**THE PROBLEM:**
Write out the data word for word, taking care that no picture is carried over.

Items listed in a dataset
------------------------------------------------------------
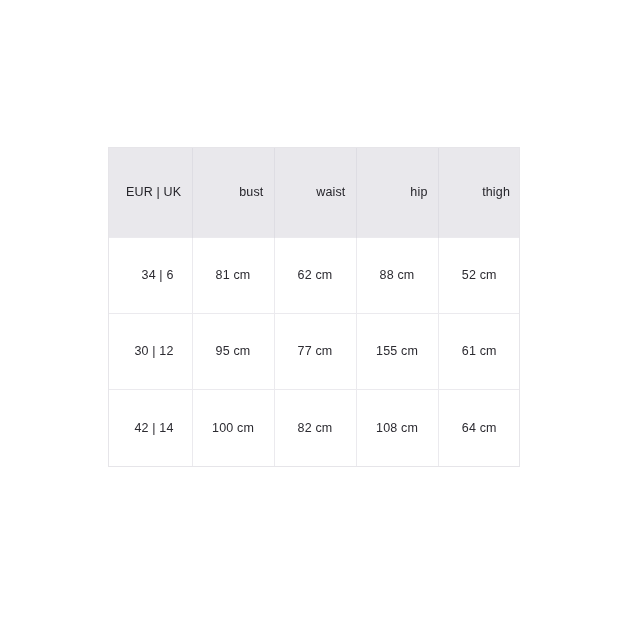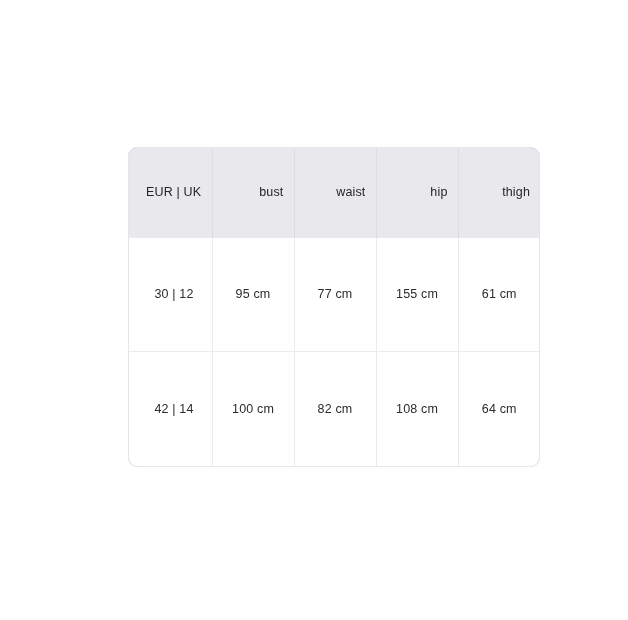--- a/index.html
+++ b/index.html
@@ -24,24 +24,23 @@
 
   
   #size-table-wrap {
     position: absolute;
     left: 108px;
     top: 147px;
     width: 412px;
     height: 320px;
     box-sizing: border-box;
     border: 1px solid #e6e5e9;
-    border-radius: 9px;
+    border-radius: 0;
     background: #c4b5fd;
     overflow: hidden;
-    margin-left: 20px;
   }
 
   table.size-table {
     width: 100%;
     height: 100%;
     border-collapse: collapse;
     table-layout: fixed;
   }
 
   table.size-table col.c-size   { width: 83px; }
@@ -114,20 +113,27 @@
         <tr>
           <th class="col-sizelabel">EUR | UK</th>
           <th>bust</th>
           <th>waist</th>
           <th>hip</th>
           <th>thigh</th>
         </tr>
       </thead>
       <tbody>
         <tr>
+          <td class="col-sizelabel">34 | 6</td>
+          <td>81 cm</td>
+          <td>62 cm</td>
+          <td>88 cm</td>
+          <td>52 cm</td>
+        </tr>
+        <tr>
           <td class="col-sizelabel">30 | 12</td>
           <td>95 cm</td>
           <td>77 cm</td>
           <td>155 cm</td>
           <td>61 cm</td>
         </tr>
         <tr>
           <td class="col-sizelabel">42 | 14</td>
           <td>100 cm</td>
           <td>82 cm</td>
------------------------------------------------------------
**YOUR SOLUTION:**
--- a/index.html
+++ b/index.html
@@ -24,24 +24,23 @@
 
   
   #size-table-wrap {
     position: absolute;
     left: 108px;
     top: 147px;
     width: 412px;
     height: 320px;
     box-sizing: border-box;
     border: 1px solid #e6e5e9;
-    border-radius: 9px;
+    border-radius: 0;
     background: #c4b5fd;
     overflow: hidden;
-    margin-left: 20px;
   }
 
   table.size-table {
     width: 100%;
     height: 100%;
     border-collapse: collapse;
     table-layout: fixed;
   }
 
   table.size-table col.c-size   { width: 83px; }
@@ -114,20 +113,27 @@
         <tr>
           <th class="col-sizelabel">EUR | UK</th>
           <th>bust</th>
           <th>waist</th>
           <th>hip</th>
           <th>thigh</th>
         </tr>
       </thead>
       <tbody>
         <tr>
+          <td class="col-sizelabel">34 | 6</td>
+          <td>81 cm</td>
+          <td>62 cm</td>
+          <td>88 cm</td>
+          <td>52 cm</td>
+        </tr>
+        <tr>
           <td class="col-sizelabel">30 | 12</td>
           <td>95 cm</td>
           <td>77 cm</td>
           <td>155 cm</td>
           <td>61 cm</td>
         </tr>
         <tr>
           <td class="col-sizelabel">42 | 14</td>
           <td>100 cm</td>
           <td>82 cm</td>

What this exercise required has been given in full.